Pendapat ini disampaikan oleh Direktur Eksekutif Institute for Development of Economics and Finance (Indef), Esther Sri Astuti. Menurutnya, kebijakan ini juga berpotensi mendongkrak daya beli masyarakat di tengah situasi ekonomi yang menantang.
“Pemerintah sebaiknya mengambil langkah ekspansif untuk membantu masyarakat menghadapi pelemahan daya beli. Oleh karena itu, fasilitas PPh 0,5 persen untuk UMKM sebaiknya diperpanjang,” ujar Esther dalam wawancara yang dilakukan di Jakarta, Kamis (21/11).
Gagasan tersebut sejalan dengan pandangan Menteri Koperasi dan UKM, Maman Abdurrahman, yang sebelumnya mengajukan usulan serupa dalam rapat kerja bersama Komisi VI DPR di Jakarta pada Selasa (19/11). Maman menyatakan bahwa pihaknya sedang menjalin komunikasi dengan Kementerian Keuangan untuk membahas kemungkinan perpanjangan kebijakan ini.
“Kami sedang berdiskusi dengan Kementerian Keuangan mengenai usulan perpanjangan tarif pajak 0,5 persen untuk pelaku UMKM,” ungkap Maman.

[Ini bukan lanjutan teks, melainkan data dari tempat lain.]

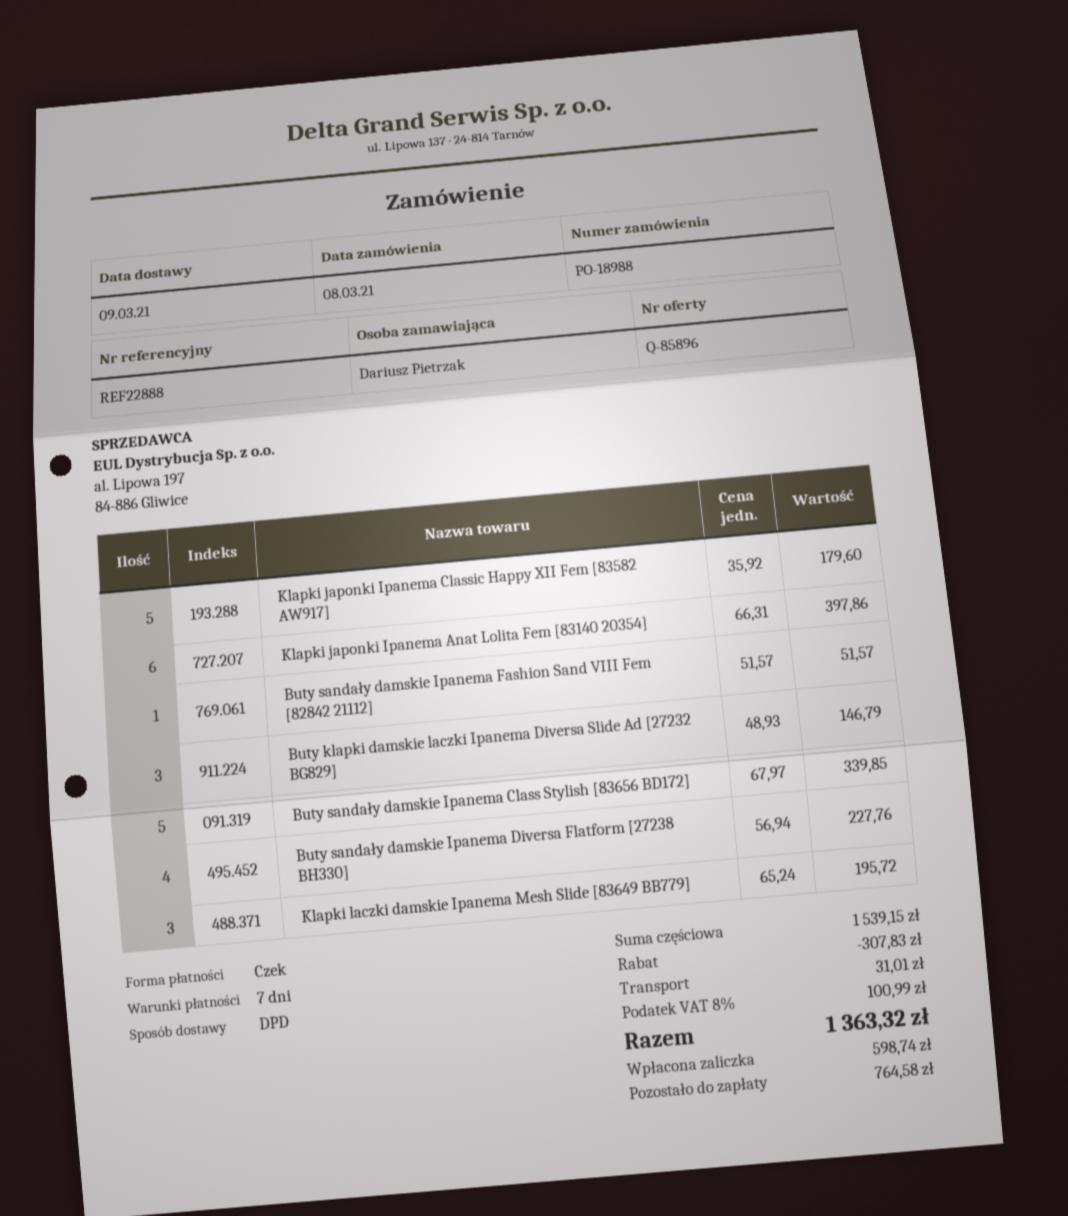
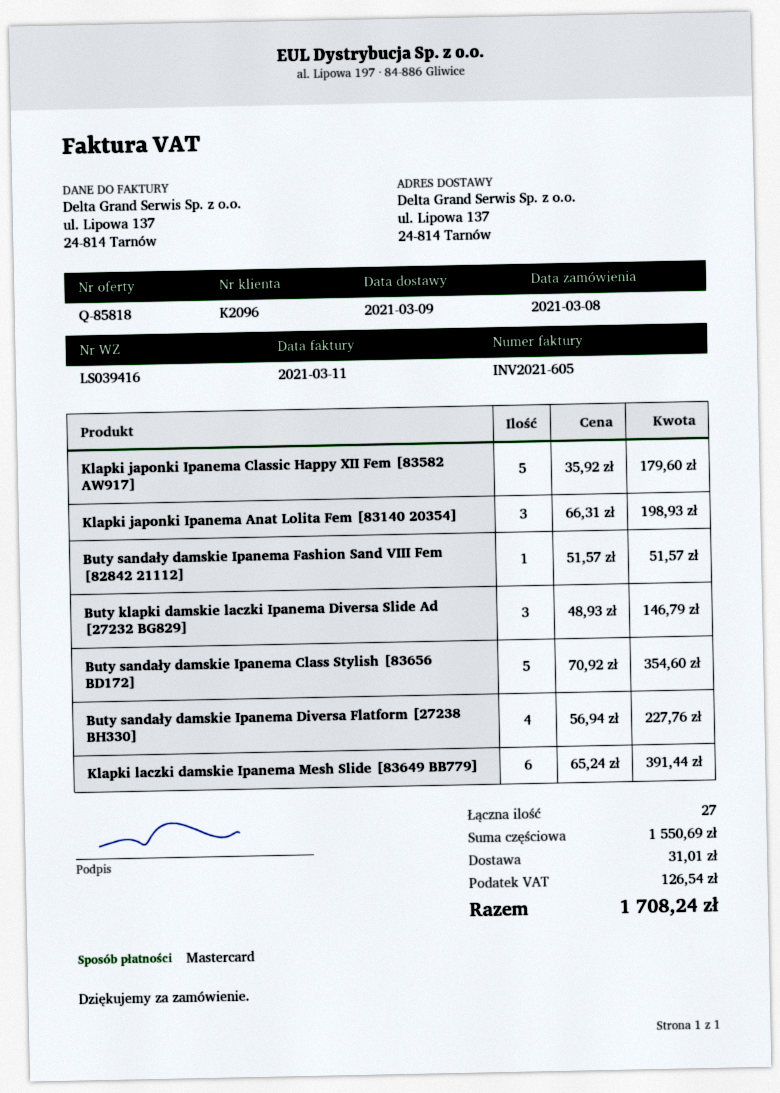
quote number: Q-85896 -> Q-85818
payment method: cheque -> Mastercard
Klapki japonki Ipanema Anat Lolita Fem [83140 20354]: 6 x 66.31 = 397.86 -> 3 x 66.31 = 198.93
Buty sandały damskie Ipanema Class Stylish [83656 BD172]: 5 x 67.97 = 339.85 -> 5 x 70.92 = 354.60
Klapki laczki damskie Ipanema Mesh Slide [83649 BB779]: 3 x 65.24 = 195.72 -> 6 x 65.24 = 391.44
subtotal: 1539.15 -> 1550.69
discount: 307.83 -> none
tax: 100.99 -> 126.54
total: 1363.32 -> 1708.24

Kebijakan ini sebelumnya diatur dalam Peraturan Pemerintah (PP) Nomor 23 Tahun 2018 tentang Pajak Penghasilan atas Penghasilan dari Usaha yang Diterima atau Diperoleh Wajib Pajak yang Memiliki Peredaran Bruto Tertentu. Aturan tersebut memberikan tarif pajak 0,5 persen bagi pelaku UMKM dengan omzet di bawah Rp4,8 miliar per tahun dan berlaku hingga akhir 2024.
Bagi UMKM orang pribadi dengan omzet tahunan hingga Rp500 juta, pemerintah bahkan membebaskan kewajiban pajak. Namun, apabila kebijakan PPh 0,5 persen tidak diperpanjang, pelaku UMKM akan dikenakan tarif pajak normal sesuai dengan ketentuan Pasal 17 Undang-Undang Harmonisasi Peraturan Perpajakan (HPP).
Dalam skema pajak normal, wajib pajak dapat memilih antara pembukuan penuh atau menggunakan norma penghitungan penghasilan neto (NPPN). Tarif pajak normal orang pribadi dimulai dari 5 persen untuk omzet hingga Rp60 juta, meningkat menjadi 15 persen untuk omzet antara Rp60 juta hingga Rp250 juta. Tarif lebih tinggi, yakni 25 persen, berlaku untuk penghasilan Rp250 juta hingga Rp500 juta. Untuk penghasilan Rp500 juta hingga Rp5 miliar dikenakan tarif 30 persen, dan omzet di atas Rp5 miliar dikenakan pajak tertinggi sebesar 35 persen.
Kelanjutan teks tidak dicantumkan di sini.